New legislative proposals aim to establish the BVI International Tax Authority (ITA) as a fully fledged independent government institution in the British Virgin Islands with its own legal personality, giving it autonomy over the performance of its functions.

The ITA was initially established within the Ministry of Finance to administer cross-border tax matters involving the British Virgin Islands. It was designated by the financial secretary as the competent authority under the Mutual Legal Assistance (Tax Matters) Act 2003 to perform these functions. Under the act, the financial secretary is designated as the competent authority. Further, under the framework of the act, the functions of the ITA include:

  • negotiating tax information exchange agreements and other arrangements in relation to tax matters;
  • dealing with all practical aspects of tax information exchange (eg, upon requests, automatic and spontaneous);
  • continuing to develop the framework within the British Virgin Islands for the effective exchange of information; and
  • ensuring that the British Virgin Islands is fully compliant with the international standards of transparency and exchange of information for tax purposes, and that the government fulfils its obligations under the tax exchange information agreements into which it has entered.

While rating the British Virgin Islands as 'largely compliant' in its Supplementary Peer Review Report, Phase 2: Legal and Regulatory Framework, the Global Forum on Transparency and Exchange of Information for Tax Purposes recommended that the British Virgin Islands should take the appropriate measures to ensure that it responds to all exchange of information requests in a timely manner and take a more tailored approach in handling these requests in circumstances which are not encountered on a routine basis and are likely to result in longer response times. Therefore, the British Virgin Islands has made a further commitment to the international standards on tax transparency and exchange of information requests and introduced The International Tax Authority Act 2017, under which the ITA will no longer operate as a department of the Ministry of Finance of the BVI Government. Instead, when the act is passed into law, the ITA will have a semi-autonomous character and be a statutory body with quasi-judicial authority. The scope of the proposed functions of the ITA, as outlined in the act, cements the British Virgin Islands' commitment to the recommendations made under the peer review.

Since 2009 these standards have evolved and new standards on automatic exchange of information have been introduced. As these standards continue to evolve and change, so too must the machinery required to cooperate on an international level. Through the passage of the act, the BVI government seeks to ensure that such cooperation is handled in the most efficient way and that the ITA is adequately staffed to do so. In order to better achieve these standards, it was determined that the ITA would be best served by being a statutory body, removed from the main day-to-day government operations and systems.

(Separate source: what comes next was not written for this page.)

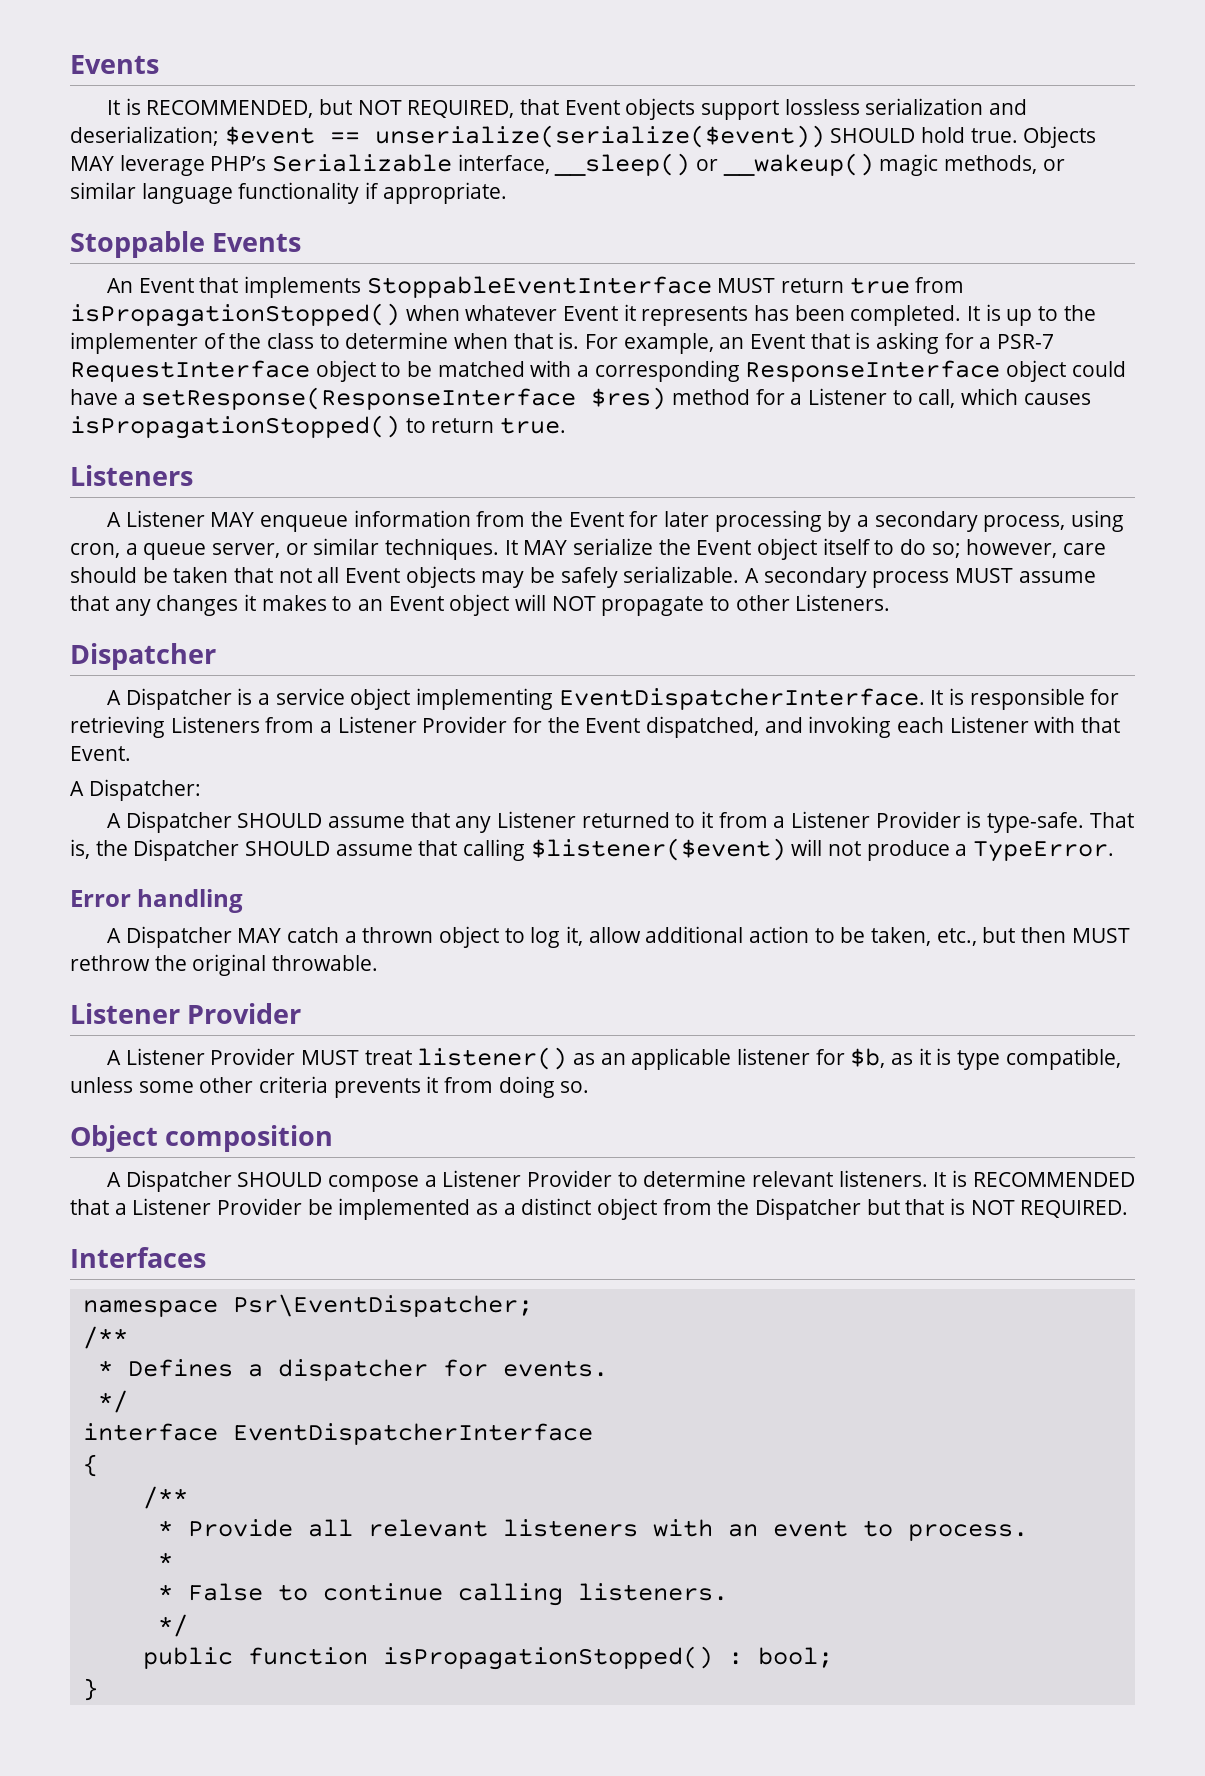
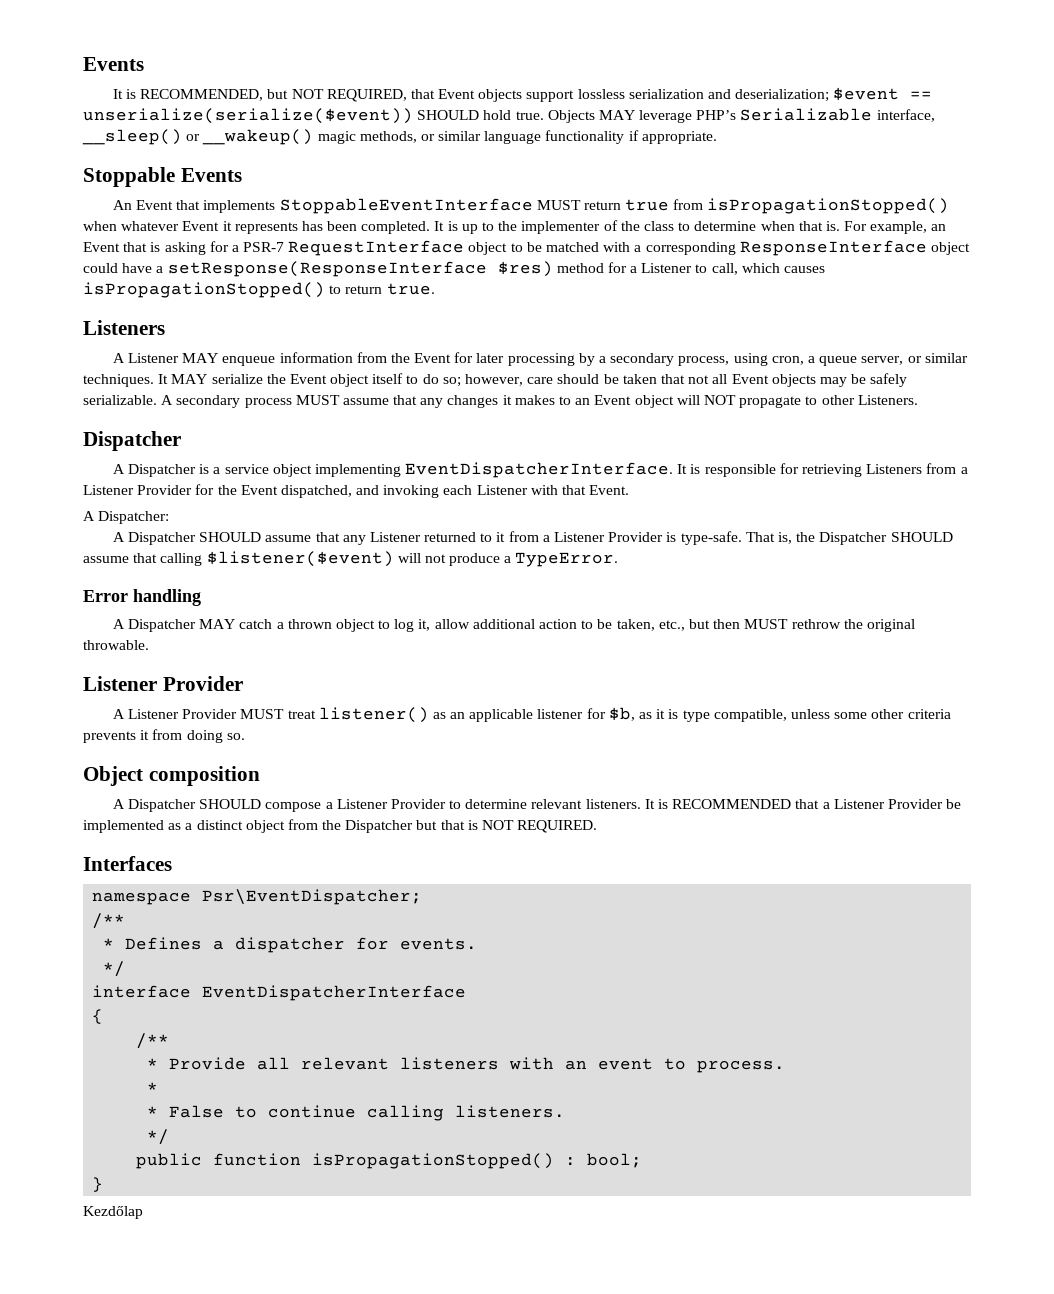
+ Kezdőlap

Some of the key features that the act is expected to introduce include:

  • the establishment of the ITA as a body corporate, setting out the functions of the ITA and seeking to equip it in order to ensure that the British Virgin Islands is better able to adhere and respond efficiently to international standards in relation to cross-border tax matters;
  • the implementation of a board of directors to govern the affairs of the ITA. The board will be made up of five members:
    • the financial secretary (who will act as chair);
    • the attorney general;
    • the managing director of the BVI Financial Services Commission (FSC);
    • the director of the ITA; and
    • the director of the Financial Investigation Agency (FIA);
  • the ability of the ITA to issue guidelines in relation to its functions after consulting with relevant agencies (any such guidelines must be available for inspection by all relevant persons, entities and legal or other persons);
  • the facilitation of the secondment of public officers from the FSC, the FIA or any department of the government in general, and the provision of the framework and reporting obligations in relation to such secondments;
  • the provision of immunity to the ITA and its officers from suit in relation to the performance of their functions, duties and powers under the act and protection of persons who provide information to the ITA from criminal or civil liability; and
  • provisions for the confidentiality of any information that any person obtains as a result of his or her connection with the ITA.

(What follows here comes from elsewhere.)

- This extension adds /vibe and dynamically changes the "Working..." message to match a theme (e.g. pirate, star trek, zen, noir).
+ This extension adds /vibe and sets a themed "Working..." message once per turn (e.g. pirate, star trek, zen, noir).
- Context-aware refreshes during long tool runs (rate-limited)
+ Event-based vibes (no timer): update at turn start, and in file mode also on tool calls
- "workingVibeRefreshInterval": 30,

From an administrative perspective, the act:

  • requires the director of the ITA to prepare and submit an annual report to the board by June 30 each year, which should detail the work of the ITA for the previous year;
  • allows the ITA to collect fees in relation to filings made under the Foreign Account Tax Compliance Act and the Common Reporting Standards, and to impose administrative penalties. Such fees and penalties will then form part of the operational funds and resources of the ITA and the ITA must prepare an annual budget that must be submitted to cabinet for approval;
  • empowers the ITA to borrow money under certain conditions; and
  • requires that the ITA keep proper accounts and other records of account, and prepare a statement of accounts for each financial year.